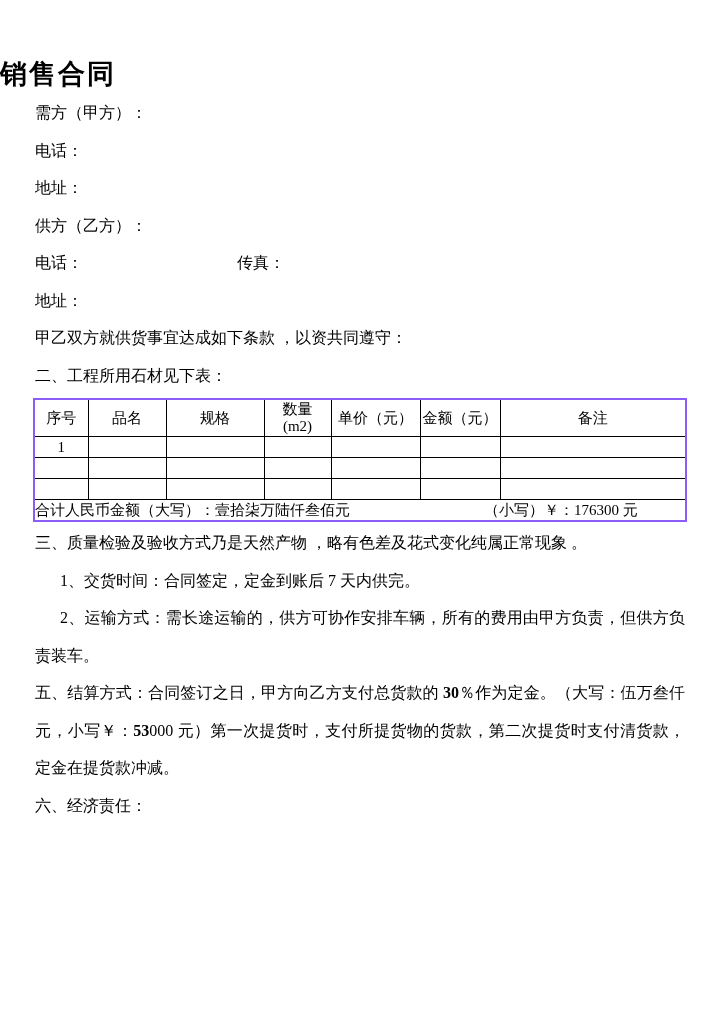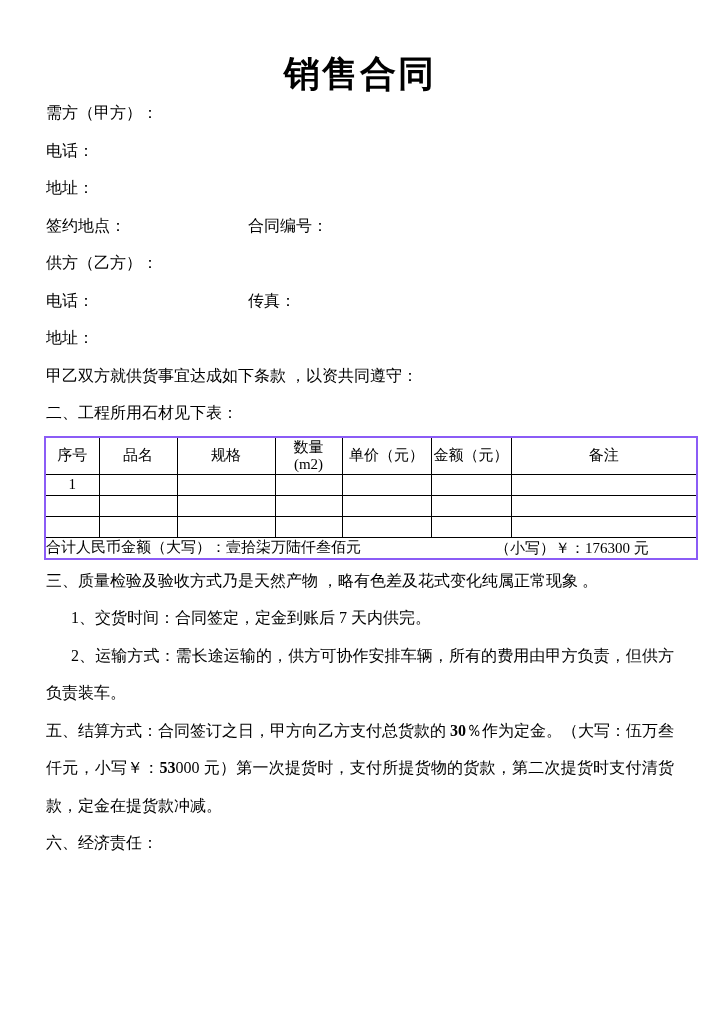--- a/index.html
+++ b/index.html
@@ -10,27 +10,26 @@
   .page {
     position: relative;
     width: 720px;
     height: 1017px;
     background: #ffffff;
     overflow: hidden;
     font-family: "Liberation Serif", "DejaVu Serif", serif;
     color: #000000;
   }
   .content {
-    padding: 0 46px;
+    padding: 0 35px;
   }
   .title {
     margin: 0;
     padding-top: 54px;
-    text-align: center;
-    font-size: 36px;
+    font-size: 27px;
     line-height: 40px;
     font-weight: bold;
     letter-spacing: 2px;
   }
   .line, .para {
     margin: 0;
     font-size: 16px;
     line-height: 37.5px;
   }
   .para {
@@ -97,21 +96,20 @@
 
 <div class="page">
   <h1 class="title">销售合同</h1>
 
   <div class="content">
 
     <p class="line">需方（甲方）：</p>
     <p class="line">电话：</p>
     <p class="line">地址：</p>
 
-    <p class="line"><span class="col-label">签约地点：</span><span>合同编号：</span></p>
 
     <p class="line">供方（乙方）：</p>
 
     <p class="line"><span class="col-label">电话：</span><span>传真：</span></p>
 
     <p class="line">地址：</p>
 
     <p class="line">甲乙双方就供货事宜达成如下条款 ，以资共同遵守：</p>
 
     <p class="line">二、工程所用石材见下表：</p>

--------------------------------

Please return every line of the records above that contains the word "size".

- RESPONSE -
-    font-size: 36px;
+    font-size: 27px;
     font-size: 16px;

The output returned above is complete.